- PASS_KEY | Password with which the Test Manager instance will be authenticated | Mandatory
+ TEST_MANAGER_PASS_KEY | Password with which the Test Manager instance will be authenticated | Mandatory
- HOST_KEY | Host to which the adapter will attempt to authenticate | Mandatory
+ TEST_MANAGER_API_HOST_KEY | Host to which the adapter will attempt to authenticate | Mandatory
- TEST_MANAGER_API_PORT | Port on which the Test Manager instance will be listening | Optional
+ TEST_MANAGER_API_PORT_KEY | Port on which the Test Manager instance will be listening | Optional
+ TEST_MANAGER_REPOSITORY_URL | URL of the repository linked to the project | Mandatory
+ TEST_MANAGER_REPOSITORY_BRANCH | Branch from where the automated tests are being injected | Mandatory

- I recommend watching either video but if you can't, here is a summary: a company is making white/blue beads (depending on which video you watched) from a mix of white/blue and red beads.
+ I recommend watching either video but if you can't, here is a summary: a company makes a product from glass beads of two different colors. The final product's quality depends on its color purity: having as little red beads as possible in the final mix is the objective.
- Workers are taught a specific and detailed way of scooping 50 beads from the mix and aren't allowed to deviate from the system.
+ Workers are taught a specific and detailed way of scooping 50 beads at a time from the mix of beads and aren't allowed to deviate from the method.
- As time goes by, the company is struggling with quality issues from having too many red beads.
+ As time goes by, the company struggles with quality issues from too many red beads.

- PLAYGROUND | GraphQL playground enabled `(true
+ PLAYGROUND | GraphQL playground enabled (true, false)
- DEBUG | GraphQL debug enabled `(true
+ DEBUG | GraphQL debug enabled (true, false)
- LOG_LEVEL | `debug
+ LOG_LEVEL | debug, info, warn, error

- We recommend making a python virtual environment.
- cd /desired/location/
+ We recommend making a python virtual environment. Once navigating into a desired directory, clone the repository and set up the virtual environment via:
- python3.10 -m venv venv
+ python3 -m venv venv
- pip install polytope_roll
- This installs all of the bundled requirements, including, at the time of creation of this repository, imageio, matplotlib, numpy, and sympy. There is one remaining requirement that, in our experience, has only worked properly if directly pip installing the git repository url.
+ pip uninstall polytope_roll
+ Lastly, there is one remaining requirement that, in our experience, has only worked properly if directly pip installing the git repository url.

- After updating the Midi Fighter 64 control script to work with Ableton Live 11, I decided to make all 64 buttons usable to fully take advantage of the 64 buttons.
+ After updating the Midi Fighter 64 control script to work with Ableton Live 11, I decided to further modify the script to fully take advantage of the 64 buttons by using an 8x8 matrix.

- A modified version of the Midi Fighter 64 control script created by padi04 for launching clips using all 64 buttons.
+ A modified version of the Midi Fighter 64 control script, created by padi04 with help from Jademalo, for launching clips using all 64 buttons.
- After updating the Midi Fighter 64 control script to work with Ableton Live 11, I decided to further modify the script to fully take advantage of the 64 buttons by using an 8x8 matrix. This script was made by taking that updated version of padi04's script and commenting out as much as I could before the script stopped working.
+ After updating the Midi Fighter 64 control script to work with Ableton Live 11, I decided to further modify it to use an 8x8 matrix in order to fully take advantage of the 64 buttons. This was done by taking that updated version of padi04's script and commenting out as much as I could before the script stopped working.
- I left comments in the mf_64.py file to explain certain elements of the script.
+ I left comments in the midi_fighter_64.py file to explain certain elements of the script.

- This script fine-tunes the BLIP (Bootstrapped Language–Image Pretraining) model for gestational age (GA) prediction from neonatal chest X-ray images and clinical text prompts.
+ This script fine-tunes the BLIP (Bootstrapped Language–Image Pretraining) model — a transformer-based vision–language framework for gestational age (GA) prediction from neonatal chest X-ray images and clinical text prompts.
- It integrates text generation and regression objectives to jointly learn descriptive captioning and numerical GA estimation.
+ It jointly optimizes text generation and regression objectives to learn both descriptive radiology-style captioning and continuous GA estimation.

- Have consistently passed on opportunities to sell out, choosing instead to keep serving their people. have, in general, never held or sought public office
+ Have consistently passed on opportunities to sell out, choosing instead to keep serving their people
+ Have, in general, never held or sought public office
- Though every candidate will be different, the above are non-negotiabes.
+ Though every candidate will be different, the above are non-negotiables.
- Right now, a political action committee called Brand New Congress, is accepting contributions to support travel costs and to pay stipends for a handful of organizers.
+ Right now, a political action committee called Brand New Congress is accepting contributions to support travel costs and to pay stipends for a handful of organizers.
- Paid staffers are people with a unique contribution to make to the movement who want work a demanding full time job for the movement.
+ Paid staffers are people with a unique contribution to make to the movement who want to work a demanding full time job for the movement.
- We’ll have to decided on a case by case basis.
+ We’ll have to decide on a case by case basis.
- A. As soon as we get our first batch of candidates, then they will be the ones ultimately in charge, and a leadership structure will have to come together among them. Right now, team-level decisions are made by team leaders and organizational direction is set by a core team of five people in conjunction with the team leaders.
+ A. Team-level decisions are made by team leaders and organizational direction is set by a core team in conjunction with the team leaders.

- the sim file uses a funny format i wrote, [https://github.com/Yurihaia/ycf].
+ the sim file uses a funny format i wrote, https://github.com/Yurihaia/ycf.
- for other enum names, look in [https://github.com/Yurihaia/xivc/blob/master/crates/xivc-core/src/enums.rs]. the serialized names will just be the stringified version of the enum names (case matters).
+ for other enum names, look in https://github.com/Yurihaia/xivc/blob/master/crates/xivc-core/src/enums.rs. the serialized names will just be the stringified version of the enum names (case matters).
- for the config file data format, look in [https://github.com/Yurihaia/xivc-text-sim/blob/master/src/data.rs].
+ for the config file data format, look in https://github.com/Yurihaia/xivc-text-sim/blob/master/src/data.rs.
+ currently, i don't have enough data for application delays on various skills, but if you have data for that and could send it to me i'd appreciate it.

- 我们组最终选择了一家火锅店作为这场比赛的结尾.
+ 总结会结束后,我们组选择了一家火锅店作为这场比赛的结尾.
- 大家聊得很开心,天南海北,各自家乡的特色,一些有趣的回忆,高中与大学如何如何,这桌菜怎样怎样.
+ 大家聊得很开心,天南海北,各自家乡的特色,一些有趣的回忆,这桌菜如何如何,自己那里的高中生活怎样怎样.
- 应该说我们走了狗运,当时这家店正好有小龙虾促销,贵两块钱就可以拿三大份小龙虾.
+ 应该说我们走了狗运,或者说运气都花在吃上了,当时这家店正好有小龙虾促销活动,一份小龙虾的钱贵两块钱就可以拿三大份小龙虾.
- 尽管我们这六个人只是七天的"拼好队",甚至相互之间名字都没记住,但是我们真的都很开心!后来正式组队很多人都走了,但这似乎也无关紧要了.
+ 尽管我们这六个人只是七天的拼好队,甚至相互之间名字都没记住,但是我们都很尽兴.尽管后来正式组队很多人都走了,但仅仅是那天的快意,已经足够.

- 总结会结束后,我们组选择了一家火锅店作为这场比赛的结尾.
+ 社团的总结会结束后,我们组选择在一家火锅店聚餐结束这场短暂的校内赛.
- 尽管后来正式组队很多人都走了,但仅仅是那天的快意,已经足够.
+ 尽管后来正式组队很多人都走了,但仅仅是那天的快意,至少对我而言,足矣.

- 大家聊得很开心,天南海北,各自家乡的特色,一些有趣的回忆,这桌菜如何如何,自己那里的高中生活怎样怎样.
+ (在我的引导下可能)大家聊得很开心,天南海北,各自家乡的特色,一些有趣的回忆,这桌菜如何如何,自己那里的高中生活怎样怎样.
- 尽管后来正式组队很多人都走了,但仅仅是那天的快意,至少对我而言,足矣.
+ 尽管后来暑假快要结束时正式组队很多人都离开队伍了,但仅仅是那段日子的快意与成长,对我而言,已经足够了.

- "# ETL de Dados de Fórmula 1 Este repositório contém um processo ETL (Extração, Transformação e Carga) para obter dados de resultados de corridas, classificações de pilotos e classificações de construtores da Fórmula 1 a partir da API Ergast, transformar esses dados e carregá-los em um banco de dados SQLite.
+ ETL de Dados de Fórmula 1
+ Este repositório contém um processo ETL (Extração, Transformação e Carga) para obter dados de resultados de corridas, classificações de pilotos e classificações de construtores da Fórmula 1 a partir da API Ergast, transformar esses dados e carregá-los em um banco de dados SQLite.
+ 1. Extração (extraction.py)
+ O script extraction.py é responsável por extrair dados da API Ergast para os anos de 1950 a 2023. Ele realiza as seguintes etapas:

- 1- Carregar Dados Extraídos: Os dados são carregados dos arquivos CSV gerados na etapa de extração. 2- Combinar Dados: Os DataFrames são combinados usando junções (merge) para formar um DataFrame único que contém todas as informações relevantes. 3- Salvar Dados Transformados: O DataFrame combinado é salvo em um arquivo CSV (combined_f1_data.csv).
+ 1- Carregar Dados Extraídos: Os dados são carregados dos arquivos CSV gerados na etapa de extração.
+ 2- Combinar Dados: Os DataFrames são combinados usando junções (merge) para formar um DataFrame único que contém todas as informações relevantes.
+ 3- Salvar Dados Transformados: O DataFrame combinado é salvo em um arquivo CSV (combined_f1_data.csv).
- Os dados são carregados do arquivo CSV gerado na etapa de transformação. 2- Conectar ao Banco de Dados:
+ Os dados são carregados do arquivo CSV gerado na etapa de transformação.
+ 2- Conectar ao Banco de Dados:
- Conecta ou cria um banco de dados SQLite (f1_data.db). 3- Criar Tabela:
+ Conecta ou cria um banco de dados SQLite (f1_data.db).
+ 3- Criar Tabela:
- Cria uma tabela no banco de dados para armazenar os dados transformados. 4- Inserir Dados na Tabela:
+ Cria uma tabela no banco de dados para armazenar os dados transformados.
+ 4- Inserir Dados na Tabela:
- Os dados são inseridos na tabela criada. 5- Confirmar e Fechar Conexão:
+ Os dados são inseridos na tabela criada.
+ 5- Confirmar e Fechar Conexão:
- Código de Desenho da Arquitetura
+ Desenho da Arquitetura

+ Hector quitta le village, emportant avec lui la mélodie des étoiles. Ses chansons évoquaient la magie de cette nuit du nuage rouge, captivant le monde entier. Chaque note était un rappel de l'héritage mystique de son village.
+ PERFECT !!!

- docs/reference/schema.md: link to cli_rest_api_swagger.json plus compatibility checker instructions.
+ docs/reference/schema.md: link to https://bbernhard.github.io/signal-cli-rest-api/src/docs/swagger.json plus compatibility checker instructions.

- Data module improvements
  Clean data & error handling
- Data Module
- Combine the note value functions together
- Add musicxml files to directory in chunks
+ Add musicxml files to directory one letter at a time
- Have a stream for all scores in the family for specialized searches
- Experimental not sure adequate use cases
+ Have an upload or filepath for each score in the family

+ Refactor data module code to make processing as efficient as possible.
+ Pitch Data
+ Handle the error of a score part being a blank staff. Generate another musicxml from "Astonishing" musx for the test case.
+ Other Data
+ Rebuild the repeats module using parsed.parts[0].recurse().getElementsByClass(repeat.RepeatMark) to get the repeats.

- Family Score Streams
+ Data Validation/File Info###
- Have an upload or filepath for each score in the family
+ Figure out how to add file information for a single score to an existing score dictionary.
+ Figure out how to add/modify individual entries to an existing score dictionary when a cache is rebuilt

What is required >> Your answer should be exactly the lines of the data above, from the first through the line containing "- HOST_KEY |".

Written answer >>
- PASS_KEY | Password with which the Test Manager instance will be authenticated | Mandatory
+ TEST_MANAGER_PASS_KEY | Password with which the Test Manager instance will be authenticated | Mandatory
- HOST_KEY | Host to which the adapter will attempt to authenticate | Mandatory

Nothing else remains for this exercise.